The records that follow need to be printed exactly. Leave out each image.

Supplied material —
"""
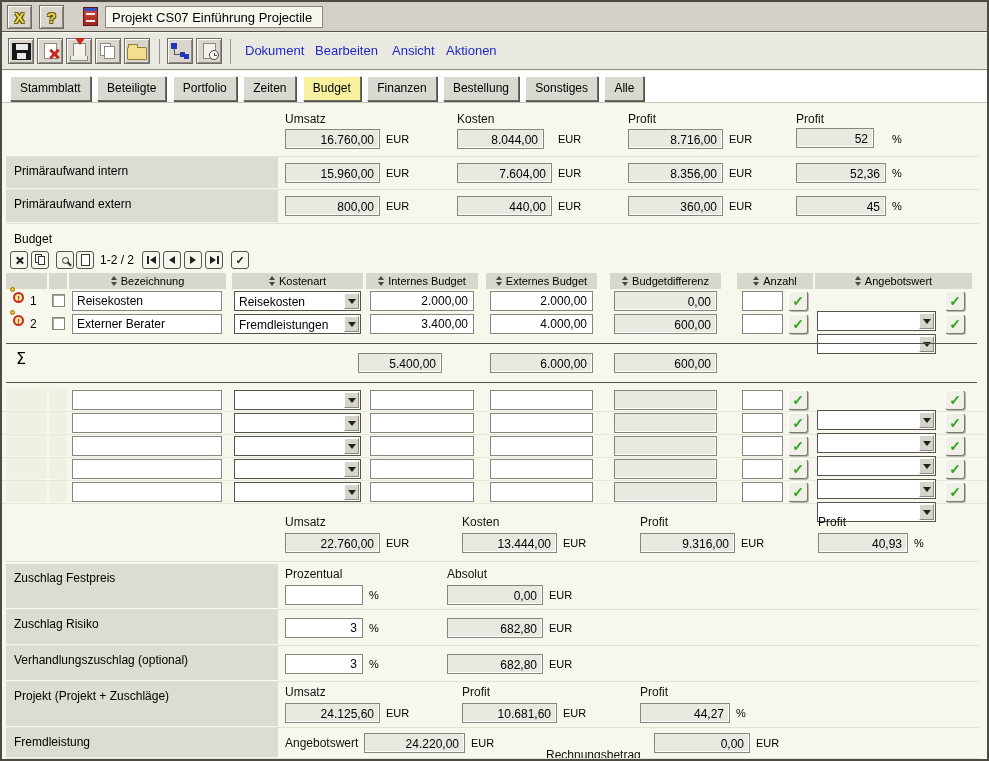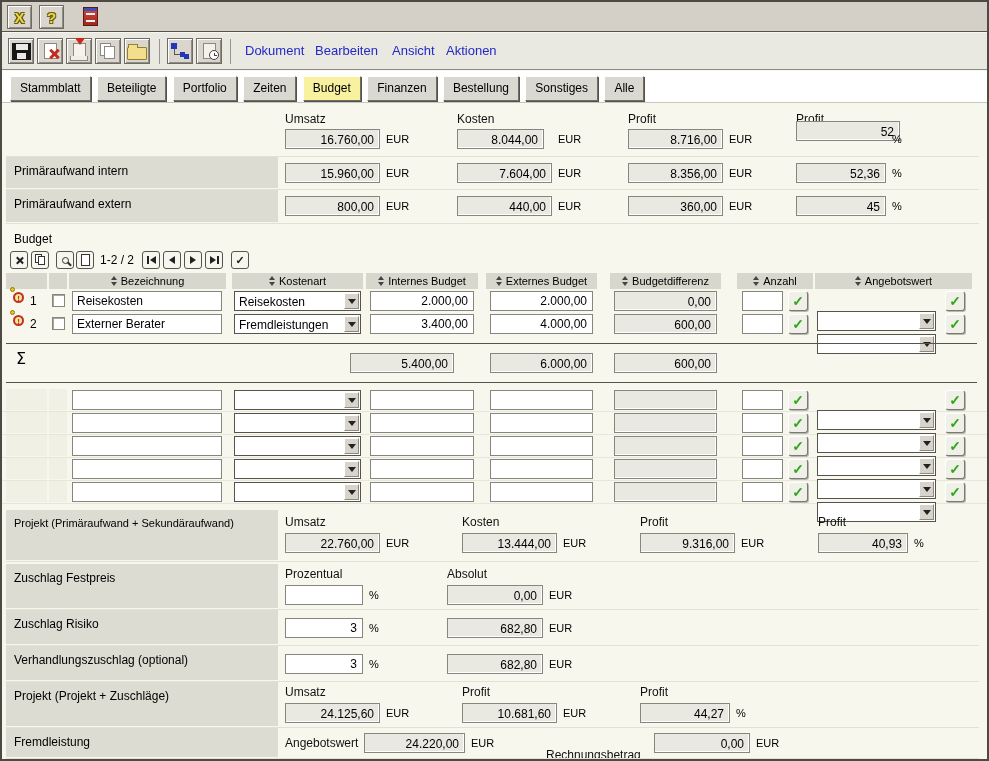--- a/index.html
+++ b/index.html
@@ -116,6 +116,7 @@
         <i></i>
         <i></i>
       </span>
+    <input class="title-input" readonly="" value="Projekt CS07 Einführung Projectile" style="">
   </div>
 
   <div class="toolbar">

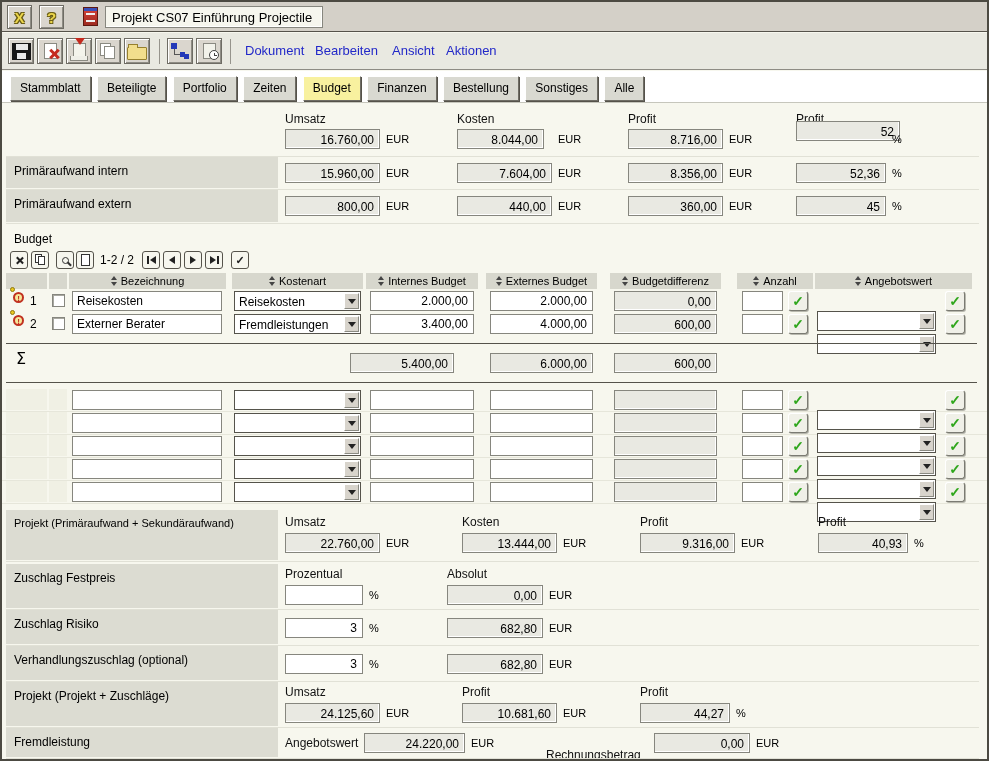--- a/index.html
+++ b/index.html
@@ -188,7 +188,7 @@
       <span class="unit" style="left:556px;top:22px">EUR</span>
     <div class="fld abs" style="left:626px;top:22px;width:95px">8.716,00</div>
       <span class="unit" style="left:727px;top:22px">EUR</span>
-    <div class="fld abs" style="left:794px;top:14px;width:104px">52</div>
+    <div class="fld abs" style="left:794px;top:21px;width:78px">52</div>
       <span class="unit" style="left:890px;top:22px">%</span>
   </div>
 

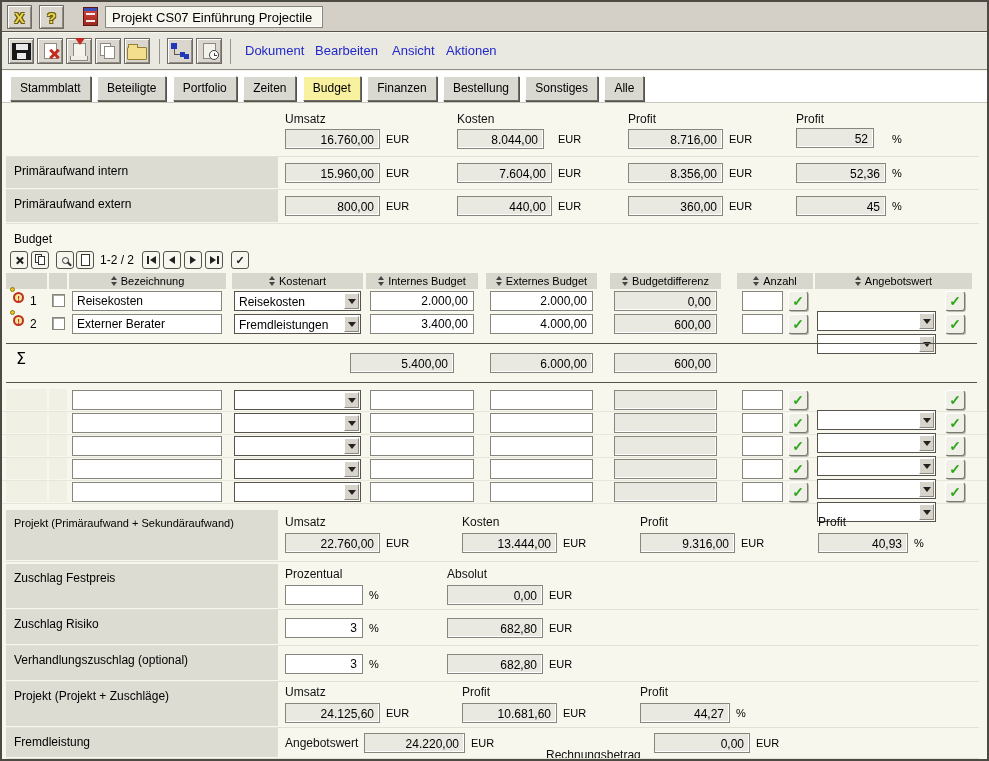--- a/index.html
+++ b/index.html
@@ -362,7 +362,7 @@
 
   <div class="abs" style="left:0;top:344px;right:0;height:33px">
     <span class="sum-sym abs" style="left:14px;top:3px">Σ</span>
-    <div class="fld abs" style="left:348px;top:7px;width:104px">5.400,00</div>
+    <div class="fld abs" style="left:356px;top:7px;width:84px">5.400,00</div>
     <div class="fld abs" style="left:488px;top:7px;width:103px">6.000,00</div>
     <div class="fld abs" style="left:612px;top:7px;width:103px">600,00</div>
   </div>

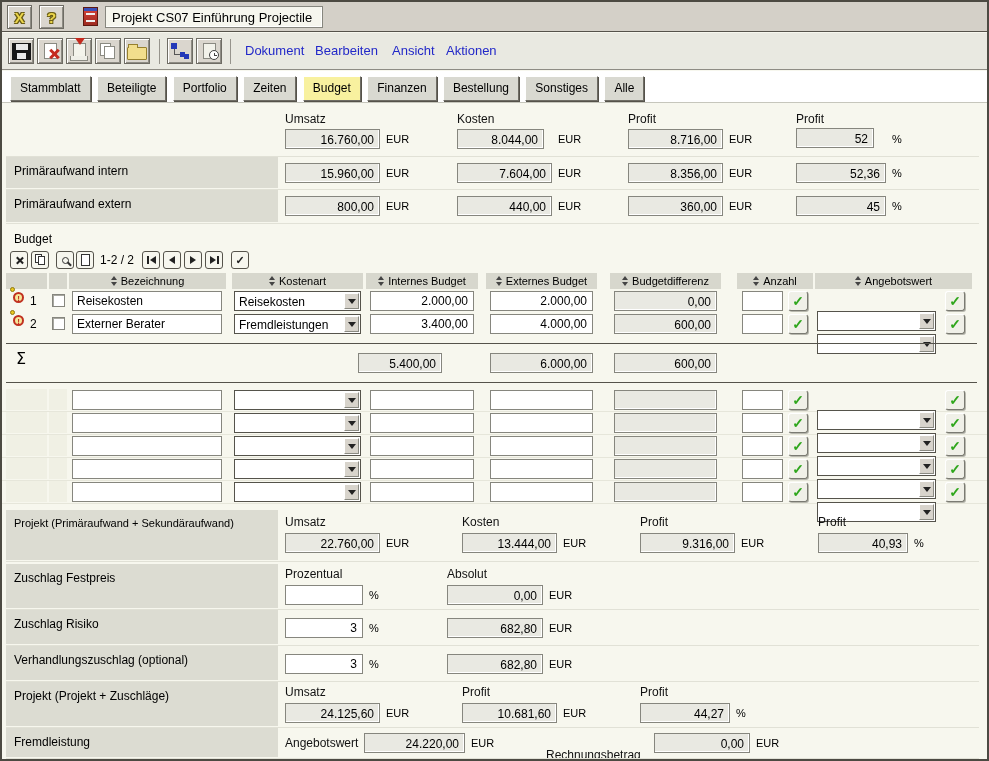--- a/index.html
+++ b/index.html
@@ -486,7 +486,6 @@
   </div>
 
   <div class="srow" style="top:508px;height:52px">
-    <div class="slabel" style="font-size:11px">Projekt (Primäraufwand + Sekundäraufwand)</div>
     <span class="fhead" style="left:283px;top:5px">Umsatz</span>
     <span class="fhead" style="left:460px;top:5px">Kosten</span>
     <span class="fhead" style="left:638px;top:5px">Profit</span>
"""
Task solution —
--- a/index.html
+++ b/index.html
@@ -116,6 +116,7 @@
         <i></i>
         <i></i>
       </span>
+    <input class="title-input" readonly="" value="Projekt CS07 Einführung Projectile" style="">
   </div>
 
   <div class="toolbar">

--- a/index.html
+++ b/index.html
@@ -188,7 +188,7 @@
       <span class="unit" style="left:556px;top:22px">EUR</span>
     <div class="fld abs" style="left:626px;top:22px;width:95px">8.716,00</div>
       <span class="unit" style="left:727px;top:22px">EUR</span>
-    <div class="fld abs" style="left:794px;top:14px;width:104px">52</div>
+    <div class="fld abs" style="left:794px;top:21px;width:78px">52</div>
       <span class="unit" style="left:890px;top:22px">%</span>
   </div>
 

--- a/index.html
+++ b/index.html
@@ -362,7 +362,7 @@
 
   <div class="abs" style="left:0;top:344px;right:0;height:33px">
     <span class="sum-sym abs" style="left:14px;top:3px">Σ</span>
-    <div class="fld abs" style="left:348px;top:7px;width:104px">5.400,00</div>
+    <div class="fld abs" style="left:356px;top:7px;width:84px">5.400,00</div>
     <div class="fld abs" style="left:488px;top:7px;width:103px">6.000,00</div>
     <div class="fld abs" style="left:612px;top:7px;width:103px">600,00</div>
   </div>

--- a/index.html
+++ b/index.html
@@ -486,7 +486,6 @@
   </div>
 
   <div class="srow" style="top:508px;height:52px">
-    <div class="slabel" style="font-size:11px">Projekt (Primäraufwand + Sekundäraufwand)</div>
     <span class="fhead" style="left:283px;top:5px">Umsatz</span>
     <span class="fhead" style="left:460px;top:5px">Kosten</span>
     <span class="fhead" style="left:638px;top:5px">Profit</span>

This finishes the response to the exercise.